With this allusion, Shahn means to assert artists’ need to define themselves apart from contemporaries—to offer a vision unavailable elsewhere—but isn’t their nonconformity also a reaction to circumstances, to a perceived need?
In Triggering Town, Richard Hugo says that the usual stance for a poet is “believing you are the wrong thing in a right world.” Not all artists embrace being vanguards. Some may have an uneasy feeling about being iconoclasts or outcasts. The vision of artists as the mad fringe of society—the anti-engineer—is limited and limiting. Though artists may seem “out there,” they are a part of the world, not apart from it.

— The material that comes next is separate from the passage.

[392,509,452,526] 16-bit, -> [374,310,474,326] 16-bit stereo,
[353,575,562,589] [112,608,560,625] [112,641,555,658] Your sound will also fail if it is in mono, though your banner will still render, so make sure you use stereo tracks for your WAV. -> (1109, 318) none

I think about an exceptionally innovative poet, John Berryman. Far from being a gift, Berryman’s creativity was a heavy burden. His innovations in form arose from a kind of “engineer’s necessity.” His primary purpose was not to revolutionize poetry so much as to stay alive. Certainly he needs the ampersand and minstrel voice and the “all problem, no solution” modified sonnet he invented in The Dream Songs to reproduce the workings his mind. His numerous, structurally uniform poems helped represent a single chaotic life, a struggle with his own suicidal thoughts.
But he distrusted other’s praise for his innovation. In “Dream Song #340” he sees that with praise, “an element of incredulity / enters and dominates.” What he really wanted was not to be known as trail blazer, but to accurately represent his agony, period. Berryman worked very hard at his idiosyncratic form. He created artifice—he used “Henry,” not John—but what made Berryman brilliant was his earnestness—granted, his humor too—but mostly the way he had of making us feel these poems were, ultimately, no game.
The Dream Songs put Berryman near a waterfall, swimming hard to keep from being sucked down. “Dream Song #137” focuses on his daughter’s reluctance to fall asleep. His argument is that in sleeping she will be “Little Baby” again, “while I pursue my path of sorrow / & bodies, bodies to be carried a mile / & dropt.”
Perhaps poets should be reluctant engineers—just as Berryman was a reluctant poet—but, to me, they seem engineers nonetheless. The part of poets and artists that makes them create a new world comes from this world. No less than the engineer, they respond to life and our common destiny.